Robert Fletcher, President, ByteAudio (official statement): "Yesterday's ruling validates the rights of artists to control the rights of their creations. ByteAudio's software has always supported the right of artists and labels to set the Digital Rights Management for their work. We believe that ultimately this ruling will positively impact the consumer by enabling more artists to earn a living while creating music that the consumer desires."

Steve Young, President, American Federation of Musicians:  "This is a victory not only for the artists, but for the supporting musicians as well. Our position has always been that the development of legislation to monitor and regulate copyrighted files on the World Wide Web is imperative, as well as the technology to protect such copyrighted, digital material.  We stand behind this ruling as the first step in achieving this goal that will help create a fair and just new medium for the benefit of both musicians and fans alike."

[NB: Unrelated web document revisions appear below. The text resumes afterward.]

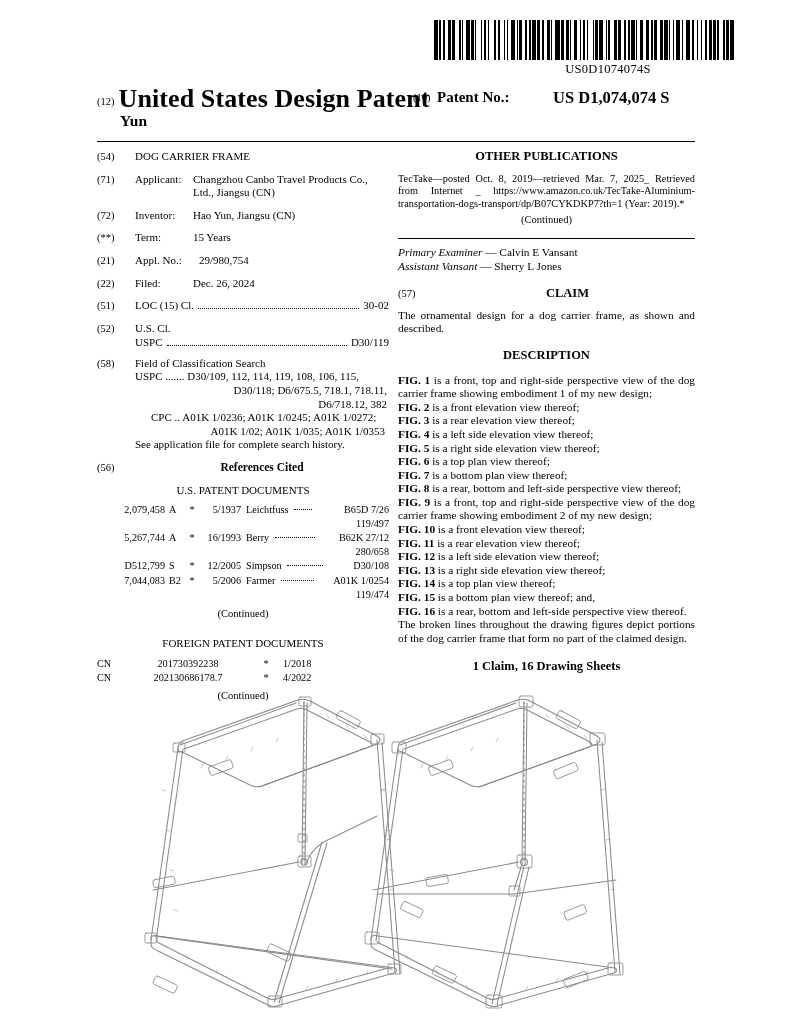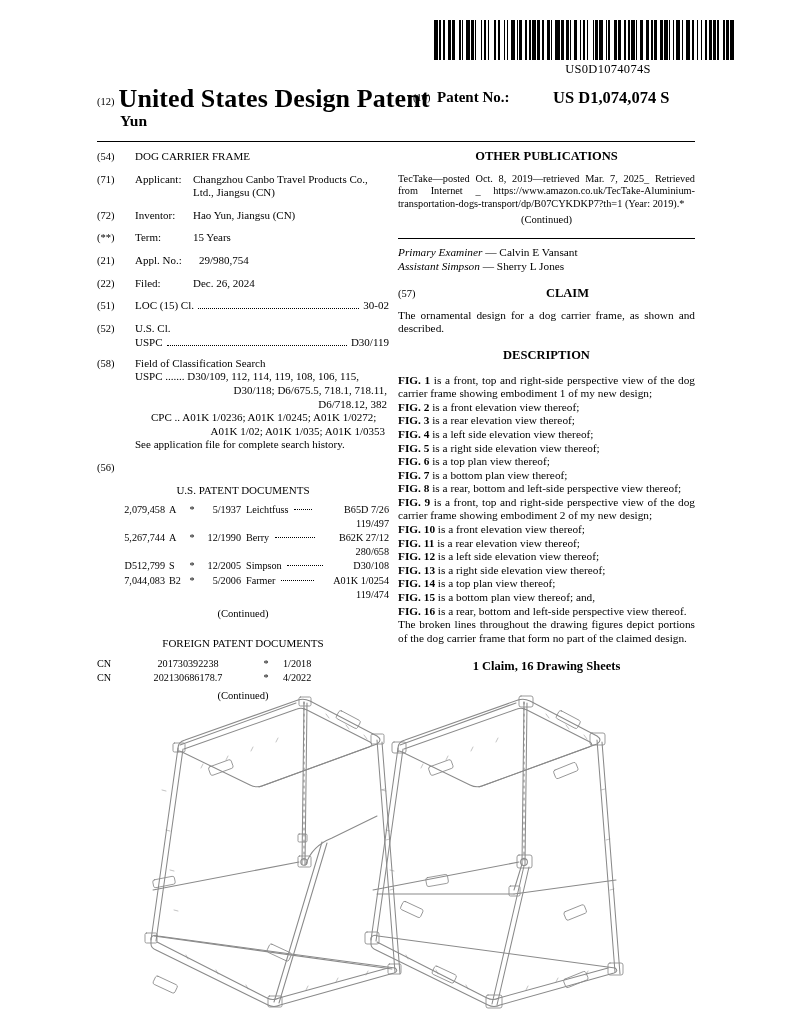"Assistant Simpson" span.ital { text: Simpson -> Vansant }
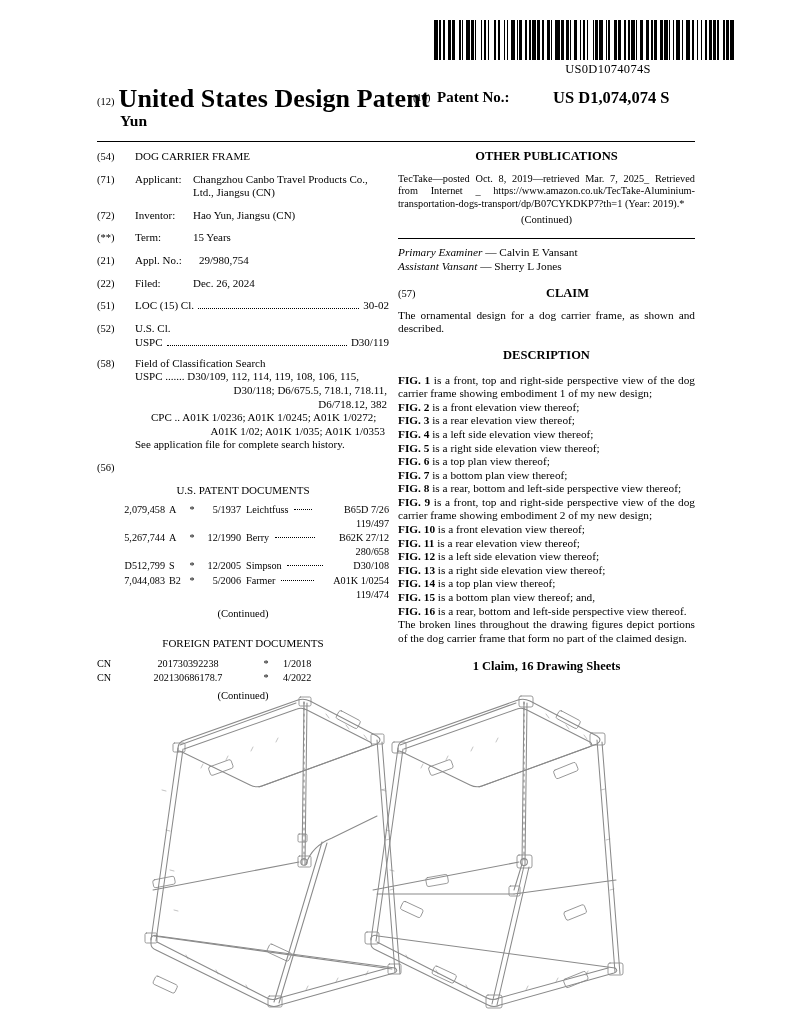"References Cited" span.body { html: none -> <span>References Cited</span> }
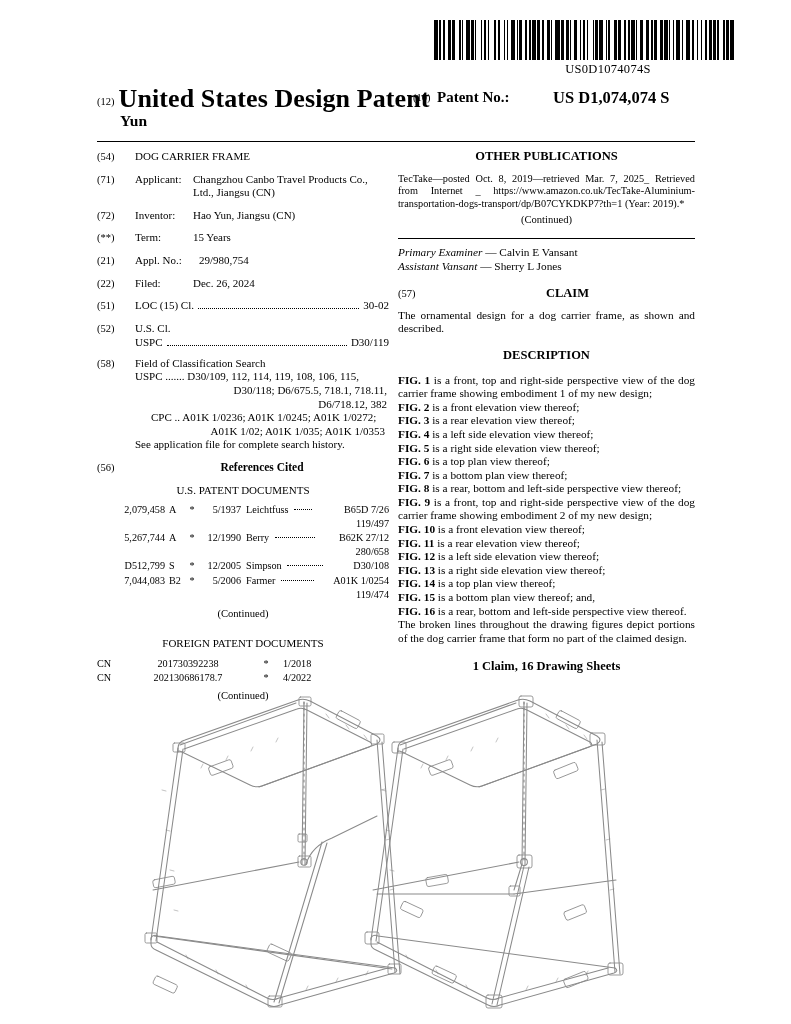"12/1990" td.ref-date { text: 12/1990 -> 16/1993 }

Jeff Hanson, Manager, Creed, Full Devil Jacket, Dust For Life: "Napster has operated under the assumption that music is free, disregarding the fact that the average signed artist, whose copyrights are in question, pays between $100,000 and $300,000 to make quality recordings for the public to enjoy.  Were Napster to continue to digitally deliver artist recordings without any compensation, resulting in the artists being cut out of the financial loop, there would be no way for the artists to actually afford to create music, therefore destroying the very thing that Napster may have thought that they were promoting.  While Napster is a great way for an artist to share their music with those that can't afford it, my belief is that, if Napster were to become the standard method of digital delivery, eventually the quality of music would decline. The latest discussion of a subscription-based model seems to be the best compromise for all."